Your goal: Return the records that follow, unchanged and complete.

** Supplied material follows **

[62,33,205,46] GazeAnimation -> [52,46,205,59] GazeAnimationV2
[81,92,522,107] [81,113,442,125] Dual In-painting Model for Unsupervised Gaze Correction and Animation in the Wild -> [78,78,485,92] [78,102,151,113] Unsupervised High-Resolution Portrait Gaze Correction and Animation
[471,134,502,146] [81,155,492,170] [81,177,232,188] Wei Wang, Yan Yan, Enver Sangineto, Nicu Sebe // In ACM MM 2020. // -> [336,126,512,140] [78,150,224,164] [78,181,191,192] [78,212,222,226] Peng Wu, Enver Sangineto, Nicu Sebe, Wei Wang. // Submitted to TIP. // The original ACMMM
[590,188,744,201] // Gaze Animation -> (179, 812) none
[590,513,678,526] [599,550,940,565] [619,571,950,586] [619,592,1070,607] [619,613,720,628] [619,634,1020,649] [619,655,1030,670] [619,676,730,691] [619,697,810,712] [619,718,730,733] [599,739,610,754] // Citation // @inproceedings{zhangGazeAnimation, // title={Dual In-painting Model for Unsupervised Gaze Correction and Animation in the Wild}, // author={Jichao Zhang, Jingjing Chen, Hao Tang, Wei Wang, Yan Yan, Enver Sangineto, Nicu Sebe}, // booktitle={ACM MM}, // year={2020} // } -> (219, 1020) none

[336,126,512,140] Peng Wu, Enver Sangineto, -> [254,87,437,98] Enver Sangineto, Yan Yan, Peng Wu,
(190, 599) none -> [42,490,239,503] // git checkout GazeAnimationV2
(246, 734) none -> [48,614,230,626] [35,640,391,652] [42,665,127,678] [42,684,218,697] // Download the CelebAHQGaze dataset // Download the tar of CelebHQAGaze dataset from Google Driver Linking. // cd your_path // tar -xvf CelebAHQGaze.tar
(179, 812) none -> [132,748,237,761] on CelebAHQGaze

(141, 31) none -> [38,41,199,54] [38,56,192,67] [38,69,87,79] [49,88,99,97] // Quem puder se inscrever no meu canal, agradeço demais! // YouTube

** End of Supplied material **

Output of the exercise:
[62,33,205,46] GazeAnimation -> [52,46,205,59] GazeAnimationV2
[81,92,522,107] [81,113,442,125] Dual In-painting Model for Unsupervised Gaze Correction and Animation in the Wild -> [78,78,485,92] [78,102,151,113] Unsupervised High-Resolution Portrait Gaze Correction and Animation
[471,134,502,146] [81,155,492,170] [81,177,232,188] Wei Wang, Yan Yan, Enver Sangineto, Nicu Sebe // In ACM MM 2020. // -> [336,126,512,140] [78,150,224,164] [78,181,191,192] [78,212,222,226] Peng Wu, Enver Sangineto, Nicu Sebe, Wei Wang. // Submitted to TIP. // The original ACMMM
[590,188,744,201] // Gaze Animation -> (179, 812) none
[590,513,678,526] [599,550,940,565] [619,571,950,586] [619,592,1070,607] [619,613,720,628] [619,634,1020,649] [619,655,1030,670] [619,676,730,691] [619,697,810,712] [619,718,730,733] [599,739,610,754] // Citation // @inproceedings{zhangGazeAnimation, // title={Dual In-painting Model for Unsupervised Gaze Correction and Animation in the Wild}, // author={Jichao Zhang, Jingjing Chen, Hao Tang, Wei Wang, Yan Yan, Enver Sangineto, Nicu Sebe}, // booktitle={ACM MM}, // year={2020} // } -> (219, 1020) none

[336,126,512,140] Peng Wu, Enver Sangineto, -> [254,87,437,98] Enver Sangineto, Yan Yan, Peng Wu,
(190, 599) none -> [42,490,239,503] // git checkout GazeAnimationV2
(246, 734) none -> [48,614,230,626] [35,640,391,652] [42,665,127,678] [42,684,218,697] // Download the CelebAHQGaze dataset // Download the tar of CelebHQAGaze dataset from Google Driver Linking. // cd your_path // tar -xvf CelebAHQGaze.tar
(179, 812) none -> [132,748,237,761] on CelebAHQGaze

(141, 31) none -> [38,41,199,54] [38,56,192,67] [38,69,87,79] [49,88,99,97] // Quem puder se inscrever no meu canal, agradeço demais! // YouTube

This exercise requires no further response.